─── INPUT ───

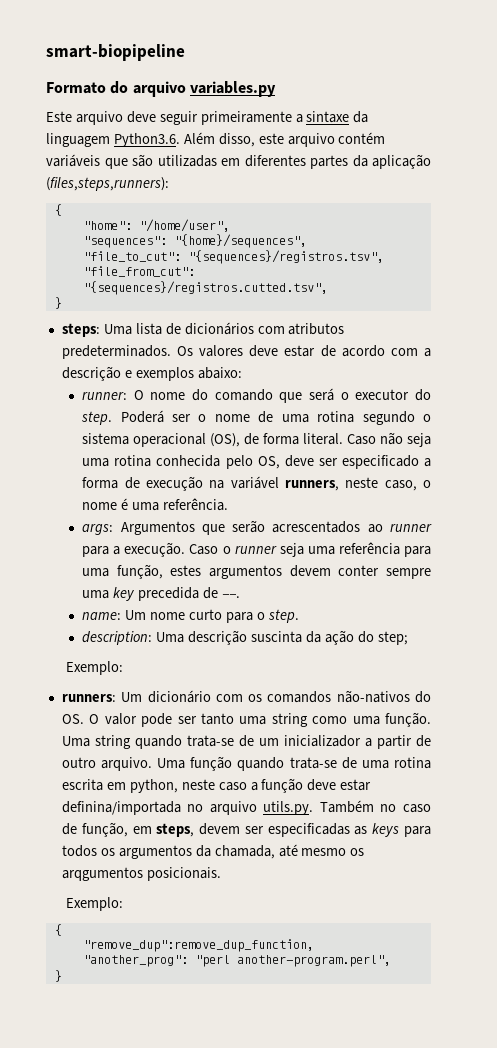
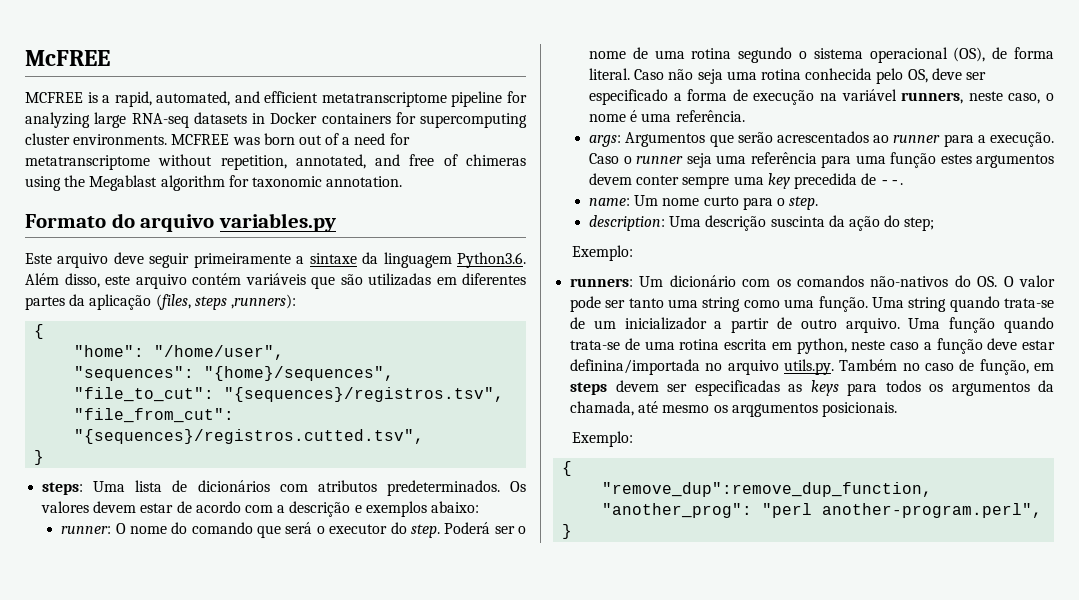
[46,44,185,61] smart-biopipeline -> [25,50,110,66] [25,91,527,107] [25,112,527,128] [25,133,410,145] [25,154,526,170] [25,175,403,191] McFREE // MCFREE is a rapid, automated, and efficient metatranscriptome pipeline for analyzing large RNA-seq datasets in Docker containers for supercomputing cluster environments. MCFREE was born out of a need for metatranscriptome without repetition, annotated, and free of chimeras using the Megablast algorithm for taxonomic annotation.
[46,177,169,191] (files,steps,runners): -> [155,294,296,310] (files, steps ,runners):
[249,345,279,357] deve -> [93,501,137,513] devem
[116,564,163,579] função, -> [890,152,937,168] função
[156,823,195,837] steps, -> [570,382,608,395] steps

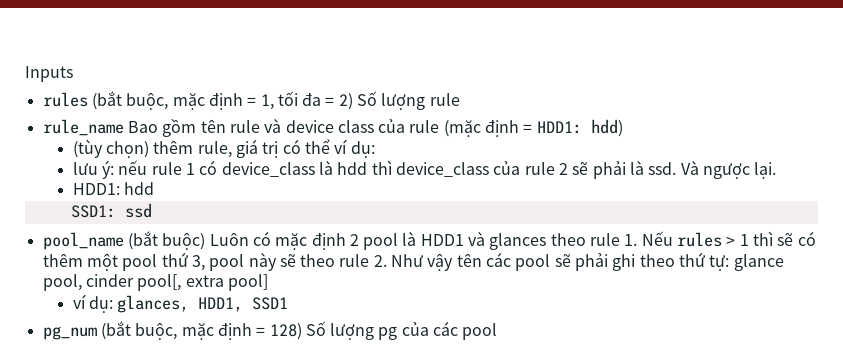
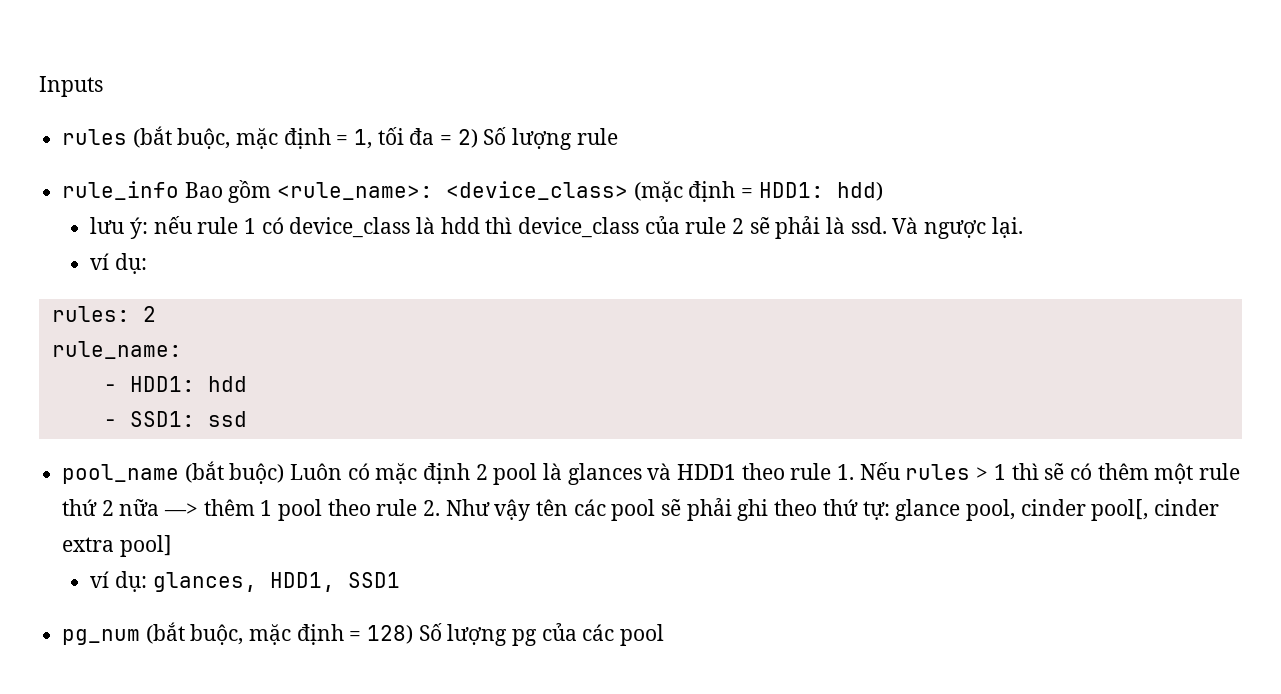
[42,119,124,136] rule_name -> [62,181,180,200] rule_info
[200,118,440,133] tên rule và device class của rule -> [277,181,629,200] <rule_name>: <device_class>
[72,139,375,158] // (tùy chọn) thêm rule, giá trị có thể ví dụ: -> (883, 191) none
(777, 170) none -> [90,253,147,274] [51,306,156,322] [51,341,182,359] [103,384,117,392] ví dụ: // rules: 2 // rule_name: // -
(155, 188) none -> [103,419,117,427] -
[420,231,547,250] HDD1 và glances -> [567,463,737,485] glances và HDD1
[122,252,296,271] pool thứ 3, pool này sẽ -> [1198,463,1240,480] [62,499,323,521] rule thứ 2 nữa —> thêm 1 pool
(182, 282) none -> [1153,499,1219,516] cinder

───

◆ PROBLEM TO WORK ON
Print the full listing exactly, dropping the pictures.

◆ SOLUTION FOR THIS PROBLEM
[46,44,185,61] smart-biopipeline -> [25,50,110,66] [25,91,527,107] [25,112,527,128] [25,133,410,145] [25,154,526,170] [25,175,403,191] McFREE // MCFREE is a rapid, automated, and efficient metatranscriptome pipeline for analyzing large RNA-seq datasets in Docker containers for supercomputing cluster environments. MCFREE was born out of a need for metatranscriptome without repetition, annotated, and free of chimeras using the Megablast algorithm for taxonomic annotation.
[46,177,169,191] (files,steps,runners): -> [155,294,296,310] (files, steps ,runners):
[249,345,279,357] deve -> [93,501,137,513] devem
[116,564,163,579] função, -> [890,152,937,168] função
[156,823,195,837] steps, -> [570,382,608,395] steps

[42,119,124,136] rule_name -> [62,181,180,200] rule_info
[200,118,440,133] tên rule và device class của rule -> [277,181,629,200] <rule_name>: <device_class>
[72,139,375,158] // (tùy chọn) thêm rule, giá trị có thể ví dụ: -> (883, 191) none
(777, 170) none -> [90,253,147,274] [51,306,156,322] [51,341,182,359] [103,384,117,392] ví dụ: // rules: 2 // rule_name: // -
(155, 188) none -> [103,419,117,427] -
[420,231,547,250] HDD1 và glances -> [567,463,737,485] glances và HDD1
[122,252,296,271] pool thứ 3, pool này sẽ -> [1198,463,1240,480] [62,499,323,521] rule thứ 2 nữa —> thêm 1 pool
(182, 282) none -> [1153,499,1219,516] cinder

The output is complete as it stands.